** THE TASK **
Return all of the data that follows precisely, leaving every image out.

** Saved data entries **
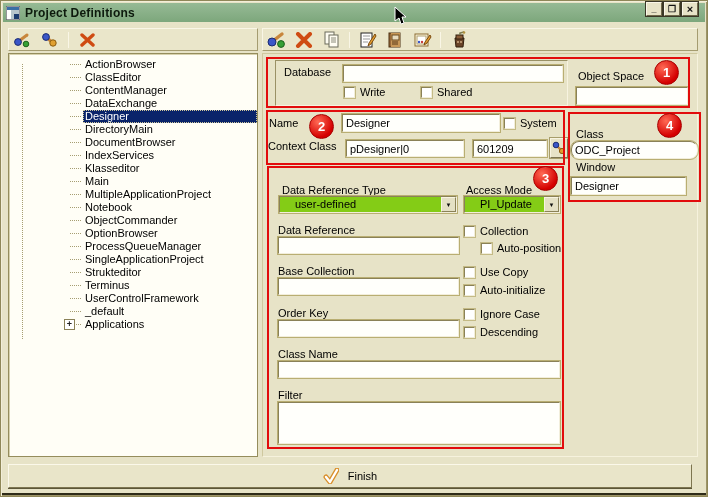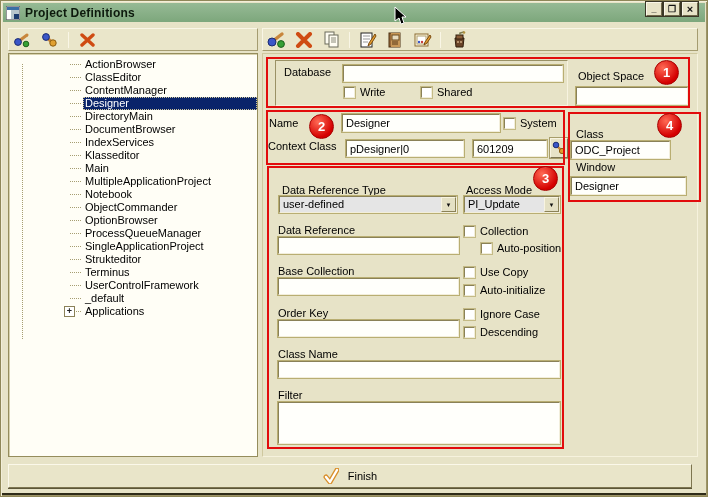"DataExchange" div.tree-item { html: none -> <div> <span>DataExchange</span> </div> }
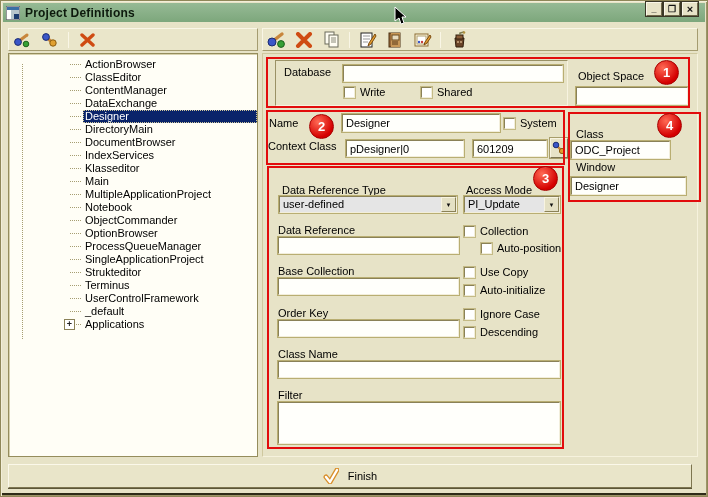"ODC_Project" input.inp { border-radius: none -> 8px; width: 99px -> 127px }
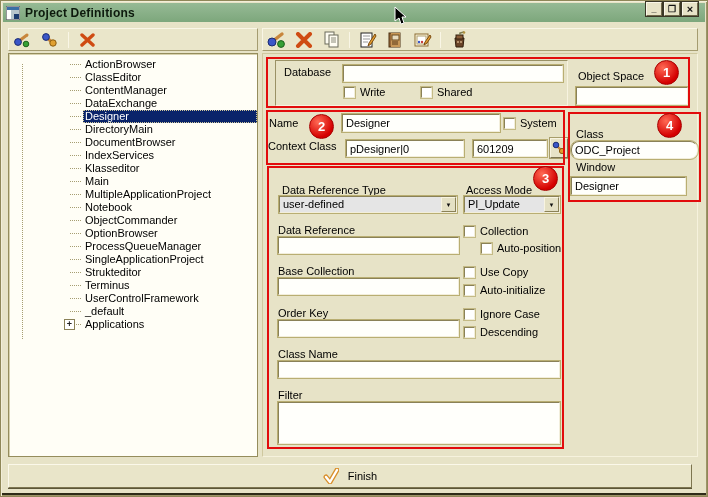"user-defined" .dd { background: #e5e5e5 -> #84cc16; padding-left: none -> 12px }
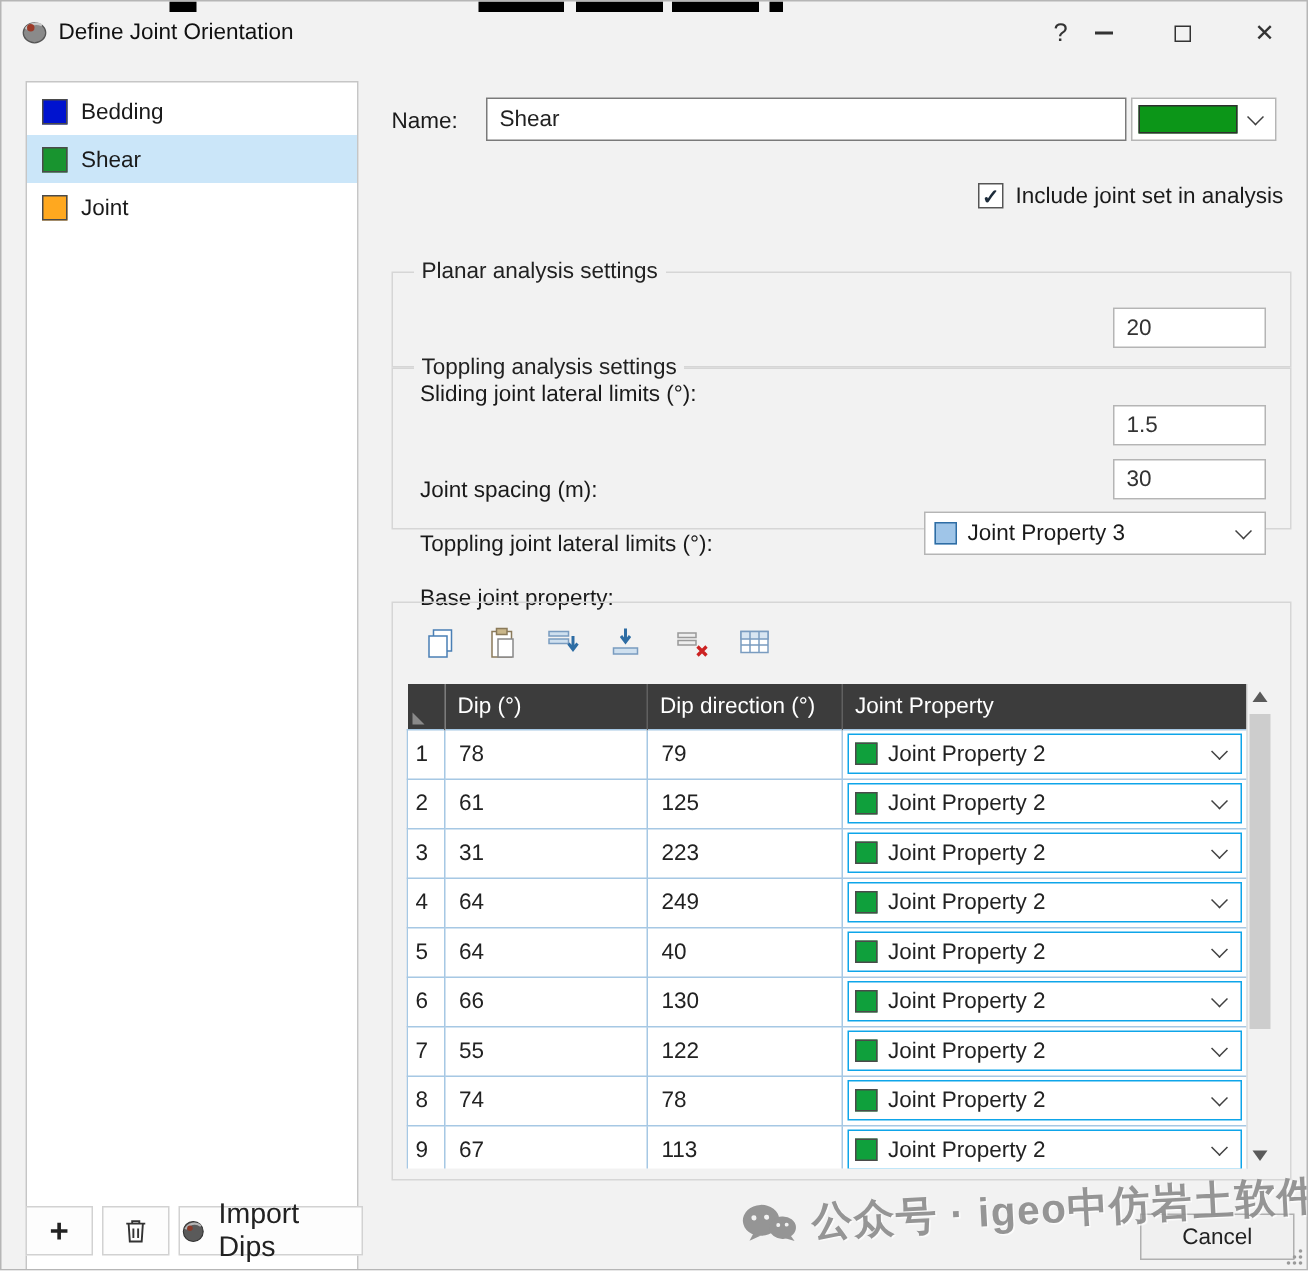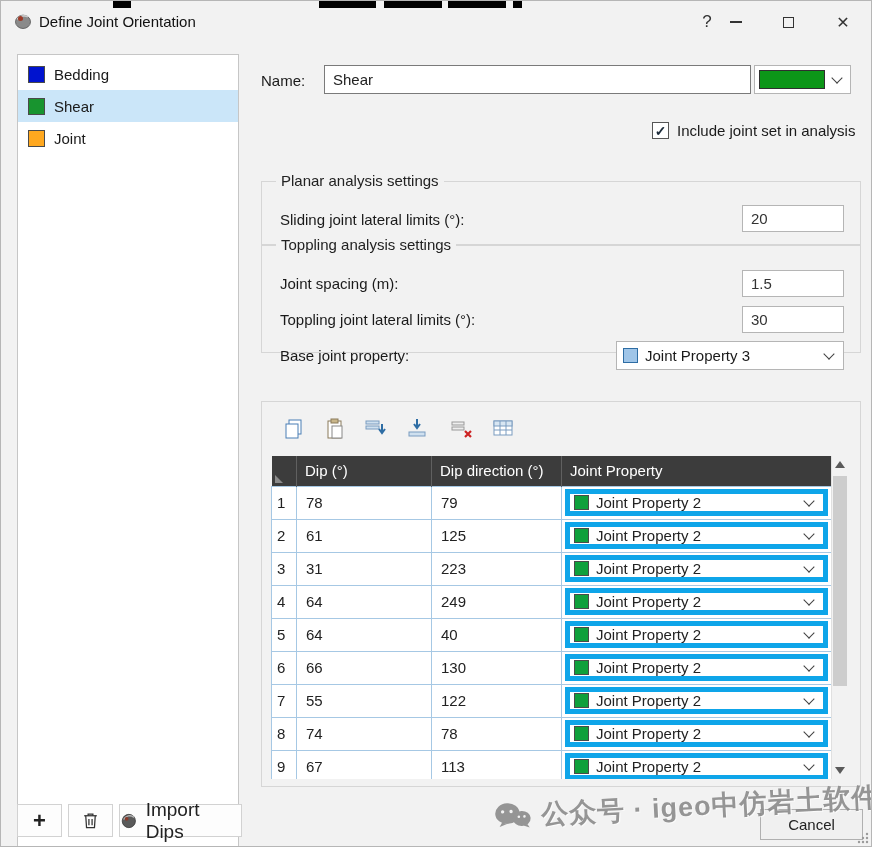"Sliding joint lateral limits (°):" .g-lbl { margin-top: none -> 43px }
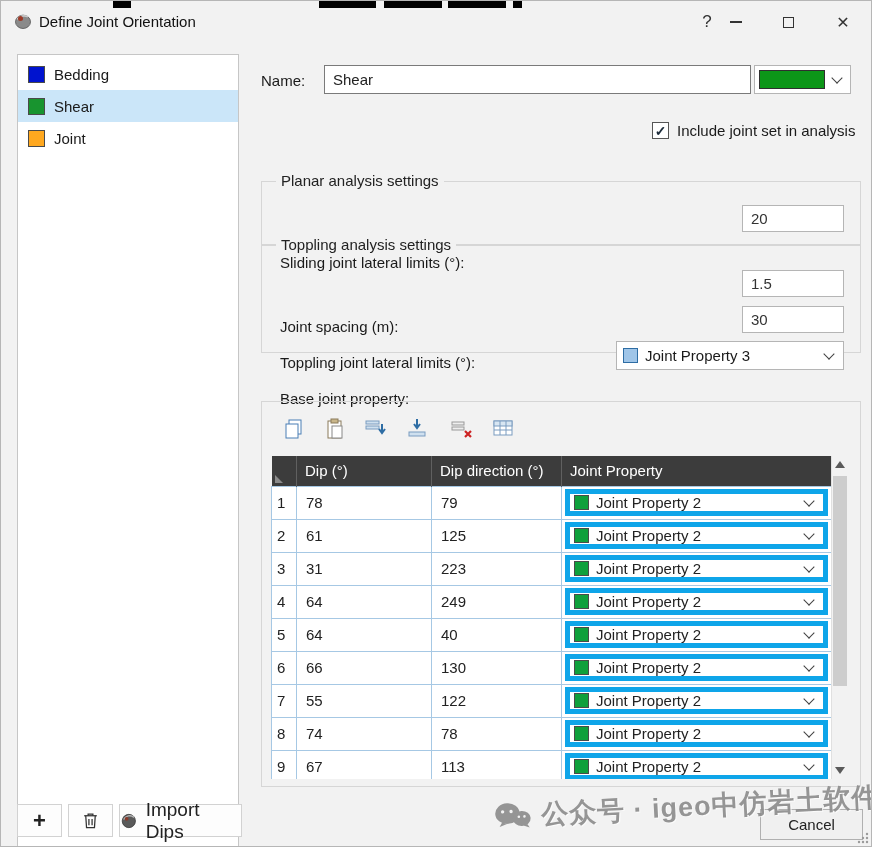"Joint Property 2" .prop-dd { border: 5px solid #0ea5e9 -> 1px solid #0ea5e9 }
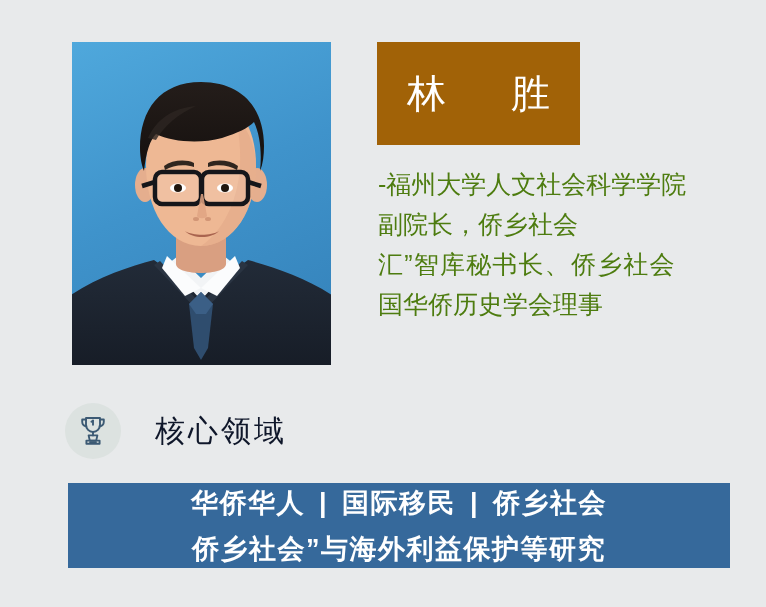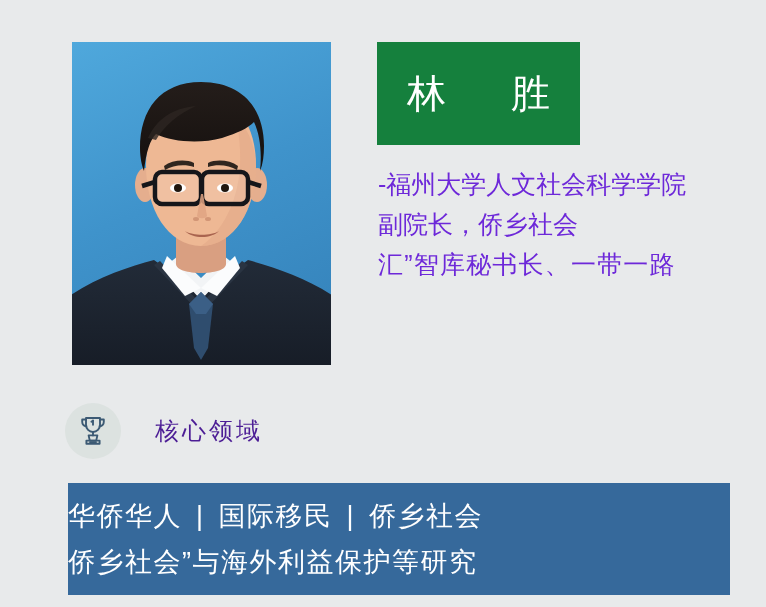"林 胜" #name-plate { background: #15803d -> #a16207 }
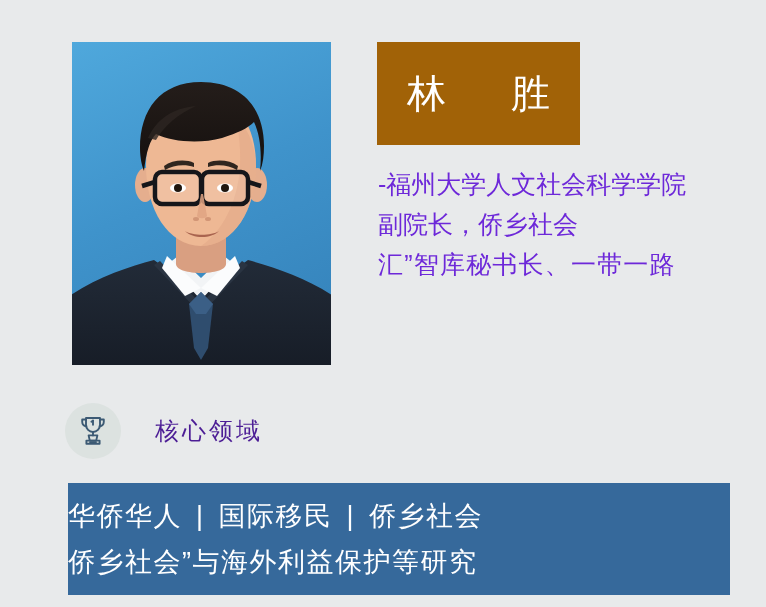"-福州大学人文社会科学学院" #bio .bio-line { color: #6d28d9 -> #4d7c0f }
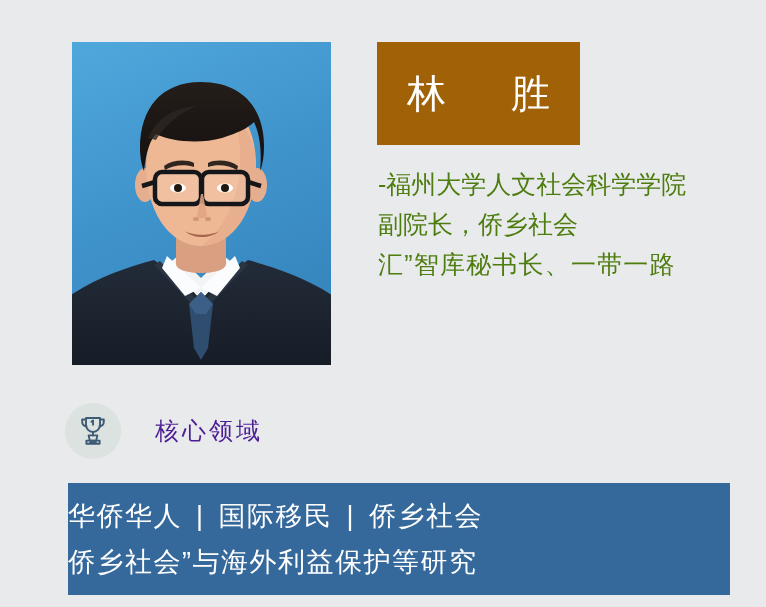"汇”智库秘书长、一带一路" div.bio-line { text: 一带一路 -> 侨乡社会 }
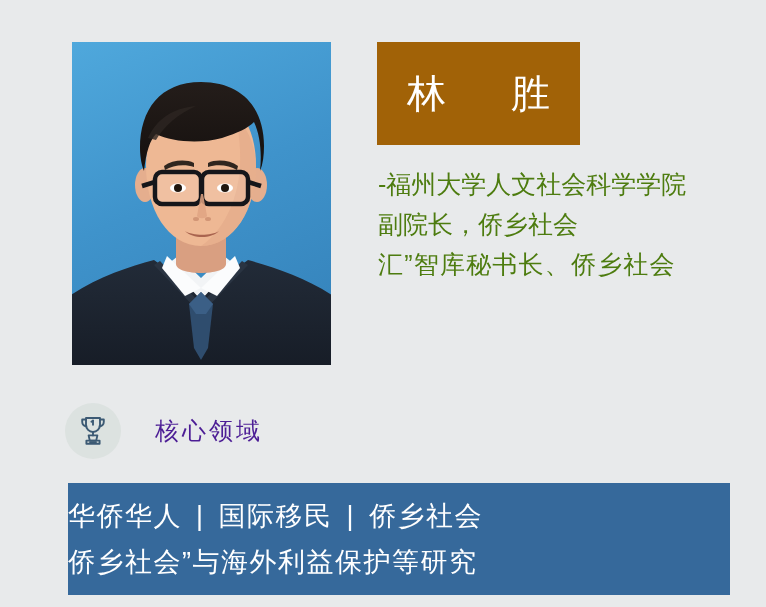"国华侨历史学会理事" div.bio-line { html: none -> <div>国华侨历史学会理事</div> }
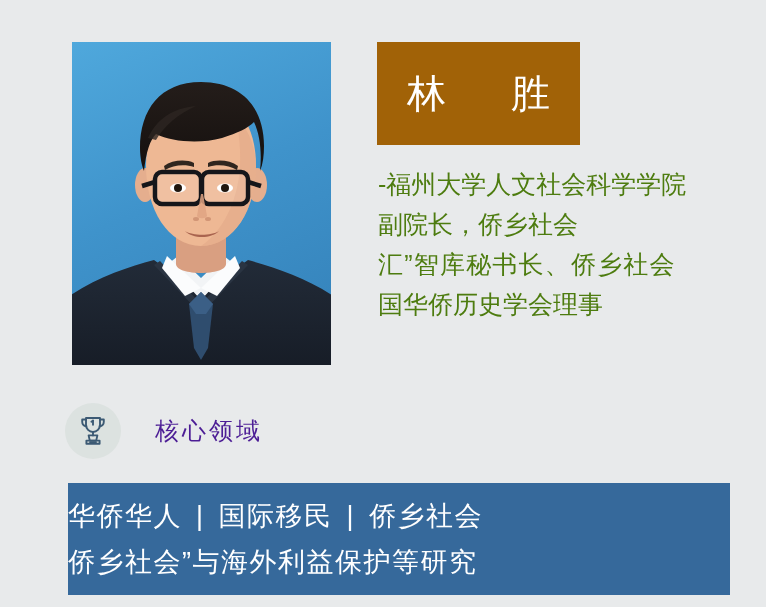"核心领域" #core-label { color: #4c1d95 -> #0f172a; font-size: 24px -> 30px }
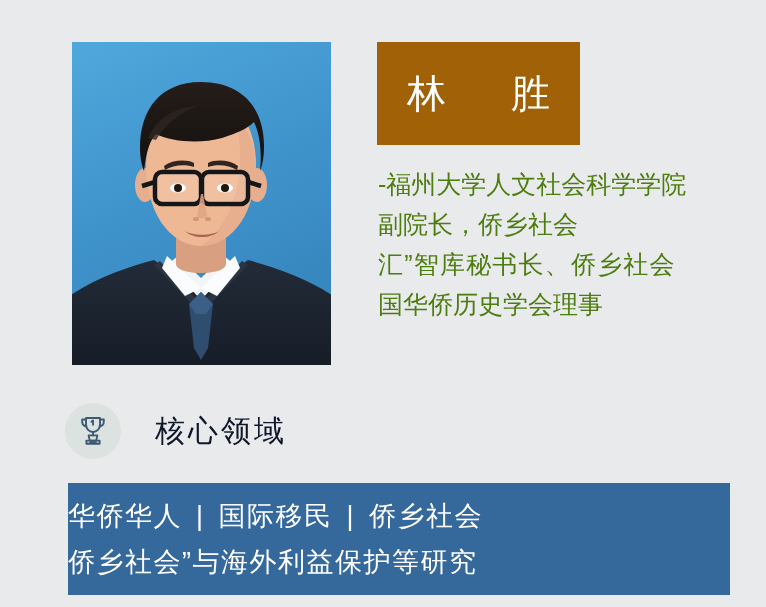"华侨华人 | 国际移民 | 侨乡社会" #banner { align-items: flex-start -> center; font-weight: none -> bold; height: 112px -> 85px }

** RESPONSE FOR THIS EXERCISE **
"DataExchange" div.tree-item { html: none -> <div> <span>DataExchange</span> </div> }
"ODC_Project" input.inp { border-radius: none -> 8px; width: 99px -> 127px }
"user-defined" .dd { background: #e5e5e5 -> #84cc16; padding-left: none -> 12px }
"Sliding joint lateral limits (°):" .g-lbl { margin-top: none -> 43px }
"Joint Property 2" .prop-dd { border: 5px solid #0ea5e9 -> 1px solid #0ea5e9 }
"林 胜" #name-plate { background: #15803d -> #a16207 }
"-福州大学人文社会科学学院" #bio .bio-line { color: #6d28d9 -> #4d7c0f }
"汇”智库秘书长、一带一路" div.bio-line { text: 一带一路 -> 侨乡社会 }
"国华侨历史学会理事" div.bio-line { html: none -> <div>国华侨历史学会理事</div> }
"核心领域" #core-label { color: #4c1d95 -> #0f172a; font-size: 24px -> 30px }
"华侨华人 | 国际移民 | 侨乡社会" #banner { align-items: flex-start -> center; font-weight: none -> bold; height: 112px -> 85px }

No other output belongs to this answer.